Regarding claim 16, claim 15 is incorporated.  Claim 16 corresponds to claim 2 is therefore rejected for similar reasoning.


Claim Rejections - 35 USC § 103

7.	In the event the determination of the status of the application as subject to AlA 35 U.S.C. 102 and 103 (or as subject to pre-AlA 35 U.S.C. 102 and 103) is incorrect, any correction of the statutory basis for the rejection will not be considered a new ground of rejection if the prior art relied upon, and the rationale supporting the rejection, would be the same under either status.
8.	The following is a quotation of 35 U.S.C. 103 which forms the basis for all obviousness rejections set forth in this Office action:
A patent for a claimed invention may not be obtained, notwithstanding that the claimed invention is not identically disclosed as set forth in section 102 of this title, if the differences between the claimed invention and the prior art are such that the claimed invention as a whole would have been obvious before the effective filing date of the claimed invention to a person having ordinary skill in the art to which the claimed invention pertains.  Patentability shall not be negated by the manner in which the invention was made.


9.	Claim 4 is rejected under 35 U.S.C. 103 as being unpatentable over Yanjio et al. ( CN 110581808 A) hereinafter referred as Yanjio in view of Ganguli et al. (US 20190044849 A1) hereinafter referred as Ganguli.

Regarding claim 4, claim 1 is incorporated.  Yanjio may not explicitly disclose
 the data transmission network includes one or more sources of transmitted data, the one or more sources of transmitted data include one or more network interface cards (NICs) located on one or more computing devices, and each of the one or more NICs implement one or more of the plurality of data flows within the data transmission network.
However, Ganguli discloses the data transmission network includes one or more sources of transmitted data, the one or more sources of transmitted data include one or more network interface cards (NICs) located on one or more computing devices, and each of the one or more NICs implement one or more of the plurality of data flows within the data transmission network (para. [0108] the telemetry collector 1936 is to monitor network flows and connections between ports 1652 of the NIC 1648 and the plies 1662. The telemetry collector 1936 is also to receive notifications on telemetry data such as latency, congestion, and link failures and provide the information to management software.
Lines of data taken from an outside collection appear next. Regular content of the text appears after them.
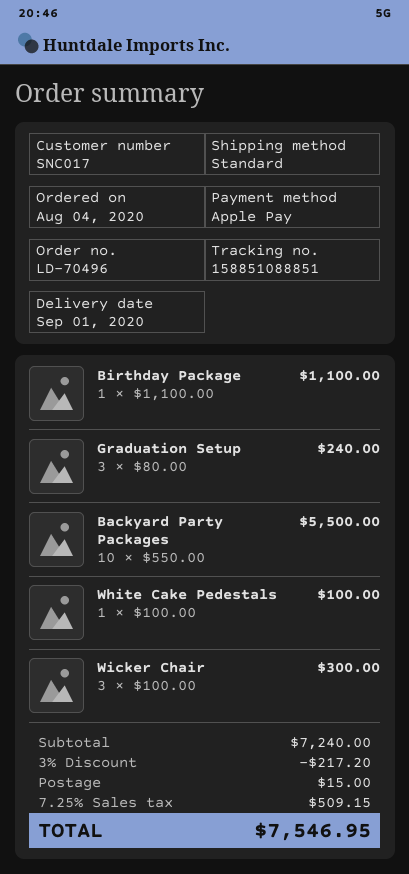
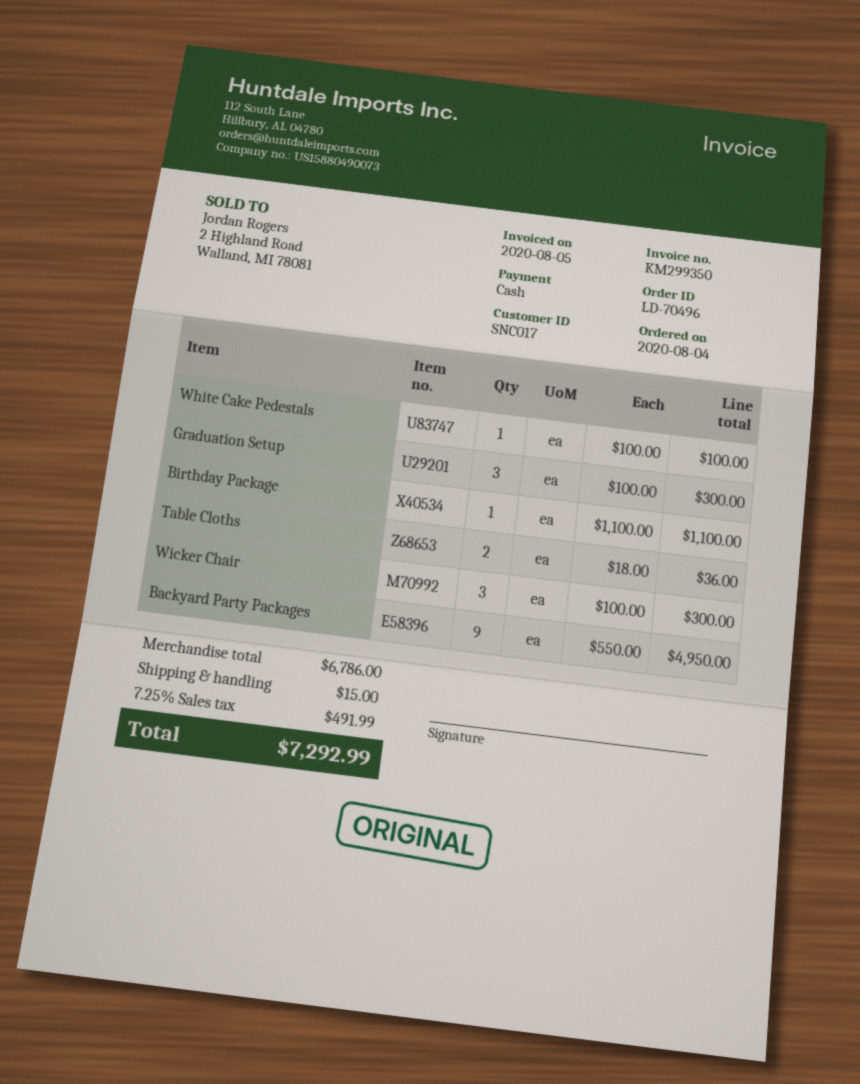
payment method: Apple Pay -> cash
Graduation Setup: 3 x 80.00 = 240.00 -> 3 x 100.00 = 300.00
Backyard Party Packages: 10 x 550.00 = 5500.00 -> 9 x 550.00 = 4950.00
Table Cloths: none -> 2 x 18.00 = 36.00
subtotal: 7240.00 -> 6786.00
discount: 3% = 217.20 -> none
tax: 7.25% = 509.15 -> 7.25% = 491.99
total: 7546.95 -> 7292.99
The policy manager 1938 is to determine which of the policy data 1902 is to be applied in programming the SDN table data 1904. For example, the policy manager 1938 may identify a load balancing policy based on QoS requirements and congestion data in response to the SDN management agent 1930 detecting that a link failure or congestion has occurred between a specified NIC port and a switch. The policy manager 1938 is also to determine (e.g., based on DHT data 1908) a path hierarchy for a load balancing path after the link failure).
Therefore, it would have been obvious to one having ordinary skill in the art before the effective filing date of the claimed invention to modify the system of Yanjio and include the data transmission network includes one or more sources of transmitted data, the one or more sources of transmitted data include one or more network interface cards (NICs) located on one or more computing devices, and each of the one or more NICs implement one or more of the plurality of data flows within the data transmission network using the teaching of Ganguli. One would have been motivated to do so in order to accurately balance resource utilization in the data center.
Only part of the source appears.